Ustedes perdonen que insista en temas de los que les he hablado en artículos anteriores, pero el mundo está tan loco que no paro de preguntarme cómo demonios hemos llegado hasta aquí. En los Estados Unidos, por ejemplo, para su próximo mandarinato, Trump ha anunciado ya su elección de cargos relevantes: el fichaje de Elon Musk, que, amén de otras tranquilizadoras propuestas, asegura que hará temblar el sistema «adelgazando drásticamente» la Administración; Robert Kennedy Junior, notorio adalid de los antivacunas, estará al frente de la cartera de Sanidad; Linda McMahon, exdirectiva de los espectáculos de lucha libre, será la próxima ministra de Educación; Tulsie Gabbard, admiradora de Putin, se situará al frente de los servicios de Inteligencia; como secretario de Estado, Marco Rubio, hijo de emigrantes, auspiciará deportaciones masivas; mientras que Pete Hegseth, presentador de la cadena Fox que opina que el Ejército es cosa de hombres blancos, se encargará del Pentágono…
Ni la cultura ni la formación ni la inteligencia vacunan contra populismos y bulos. La explicación hay que buscarla en otra parte
Con este plantel al frente del país más poderoso del planeta, y tal como titulaba hace poco el semanario The Economist, ¿qué puede salir mal?

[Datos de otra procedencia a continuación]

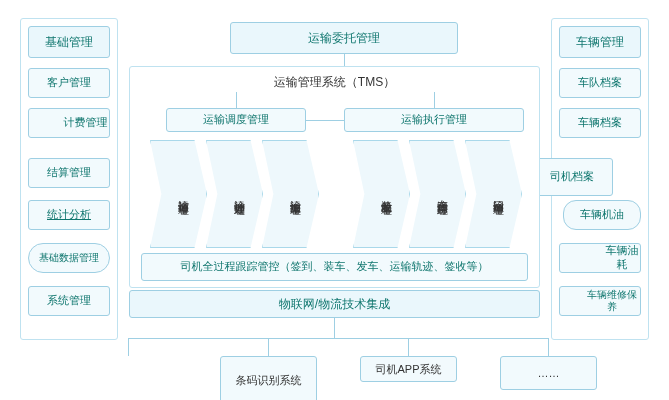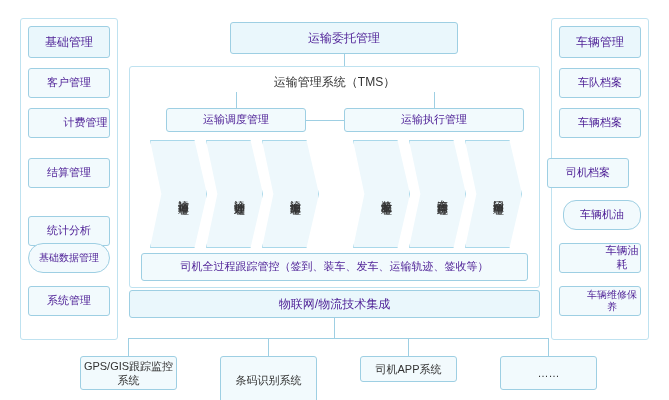--- a/index.html
+++ b/index.html
@@ -25,7 +25,7 @@
     text-align:center;
     font-size:11px;
     line-height:1.25;
-    color:#4c1d95;
+    color:#0f766e;
   }
   .col-frame{
     position:absolute;

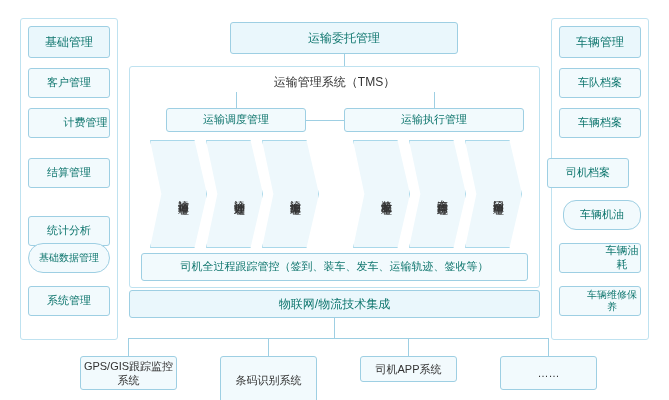--- a/index.html
+++ b/index.html
@@ -106,7 +106,7 @@
 
   <div class="box" style="left:559px;top:68px;width:82px;height:30px;">车队档案</div>
   <div class="box" style="left:559px;top:108px;width:82px;height:30px;">车辆档案</div>
-  <div class="box" style="left:547px;top:158px;width:82px;height:30px;">司机档案</div>
+  <div class="box" style="left:531px;top:158px;width:82px;height:38px;">司机档案</div>
   <div class="box" style="left:563px;top:200px;width:78px;height:30px;border-radius:13px;">车辆机油</div>
   <div class="box" style="left:559px;top:243px;width:82px;height:30px;padding-left:44px;">车辆油耗</div>
   <div class="box" style="left:559px;top:286px;width:82px;height:30px;font-size:10px;padding-left:24px;">车辆维修保养</div>

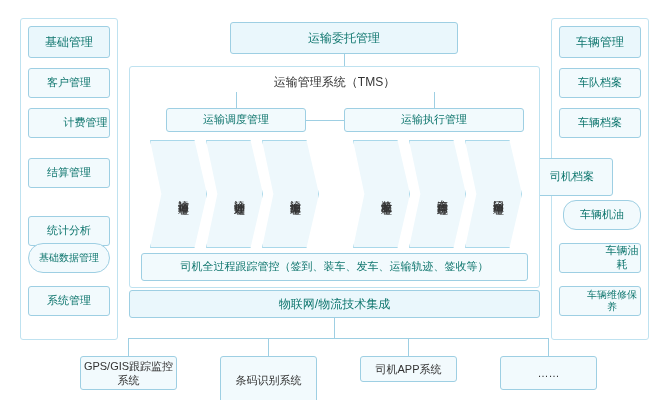--- a/index.html
+++ b/index.html
@@ -96,7 +96,7 @@
   <div class="box" style="left:28px;top:68px;width:82px;height:30px;">客户管理</div>
   <div class="box" style="left:28px;top:108px;width:82px;height:30px;padding-left:33px;">计费管理</div>
   <div class="box" style="left:28px;top:158px;width:82px;height:30px;">结算管理</div>
-  <div class="box" style="left:28px;top:216px;width:82px;height:30px;">统计分析</div>
+  <div class="box" style="left:28px;top:200px;width:82px;height:30px;text-decoration:underline;">统计分析</div>
   <div class="box" style="left:28px;top:243px;width:82px;height:30px;font-size:10px;border-radius:15px;">基础数据管理</div>
   <div class="box" style="left:28px;top:286px;width:82px;height:30px;">系统管理</div>
 

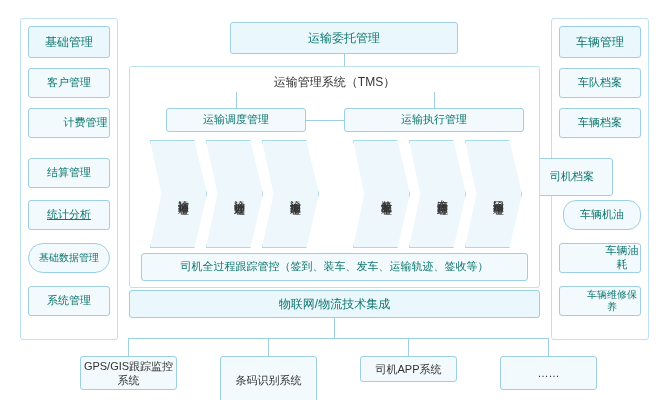--- a/index.html
+++ b/index.html
@@ -157,7 +157,6 @@
   <div class="line vline" style="left:408px;top:338px;height:18px;"></div>
   <div class="line vline" style="left:548px;top:338px;height:18px;"></div>
 
-  <div class="bottom-box" style="left:80px;top:356px;width:97px;height:34px;">GPS/GIS跟踪监控系统</div>
   <div class="bottom-box" style="left:220px;top:356px;width:97px;height:48px;">条码识别系统</div>
   <div class="bottom-box" style="left:360px;top:356px;width:97px;height:26px;">司机APP系统</div>
   <div class="bottom-box" style="left:500px;top:356px;width:97px;height:34px;">……</div>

La sensación de estar gobernados por orates –o irresponsables, o directamente por felones– no se circunscribe solo a los Estados Unidos, no hay más que mirar a nuestro alrededor. Pero lo más asombroso del caso, lo más tenebroso, es que ni siquiera podemos argumentar que estos individuos sin escrúpulos han llegado al poder de modo violento o fraudulento, como ocurrió en otros momentos de la historia. Lo han hecho por votación popular, lo que es tanto como decir que es la ciudadanía quien demanda, aplaude y sacraliza este tipo de liderazgo. Y ahora viene la reflexión más alarmante de todas, a mi modo de ver.
Hasta el momento, para explicar por qué la gente se comporta de modo irracional y vota en contra de sus intereses, se ha recurrido a un argumento en apariencia inapelable. Se atribuye a que la gente es inculta. A que le falta formación, de modo que siempre se ha señalado como solución el poner el énfasis en la educación. Así, se decía, y aún se dice, cuando en el mundo se haya erradicado el analfabetismo, cuando todos tengan acceso a las fuentes de información, a los libros, a los periódicos más serios e enjundiosos, se acabará la sinrazón.
Bien, pues estos son los datos: en los Estados Unidos la tasa de alfabetización es del 93 por ciento. En España la cifra es del 98,5, mientras que en Europa roza el 99. Por su parte, el porcentaje de españoles que leen libros es del 68 por ciento, siendo aún más alto entre los jóvenes. Además, Internet es una infinita Biblioteca de Alejandría a la que cualquiera tiene acceso y que en menos de dos segundos puede resolver todas nuestras dudas, desde cuál es la raíz cuadrada de 4.574.899 hasta qué desayunó Napoleón la mañana de la batalla de Waterloo.
Es posible argumentar que tal sobredosis de información causa desinformación. También puede decirse que, a pesar de que nunca ha habido tantas personas alfabetizadas en el mundo, crece el número de individuos con insuficiente compresión lectora. Todo esto es verdad, pero no explica por qué gente formada y culta cree trolas inverosímiles. Para muestra, un botón: el antes mencionado Robert Kennedy Jr. pertenece a la élite de las élites, ha estudiado en Harvard y es autor de más de diez libros, y sin embargo está convencido, contra toda evidencia científica, de que las vacunas provocan autismo. Eso me hace pensar que estamos errando el diagnóstico. No. Ni la cultura ni la formación, ni siquiera la inteligencia, vacunan contra bulos, populismos y falacias. La explicación hay, por tanto, que buscarla en otra parte. Las causas son diversas, pero se me ocurre una.
No es la educación ni tampoco la cultura las que otorgan herramientas contra la sinrazón, son los valores y el sentido común, que no es atributo de sabios ni de ricos, sino acervo de todos. El mundo actual ha desechado los valores que regían hasta ahora. En no pocos casos lo han hecho con motivo, puesto que algunos han quedado obsoletos. Pero ha olvidado sustituirlos por otros. Y los valores, ese arcaico concepto que huele tanto a naftalina, son la piedra angular sobre la que está construida toda civilización. Sin ese acervo común, el edificio se viene abajo. Y es precisamente en ese río revuelto de gente descriteriada que cree estar reinventando la rueda donde pescan –y con gran aprovechamiento– los orates que ahora nos gobiernan.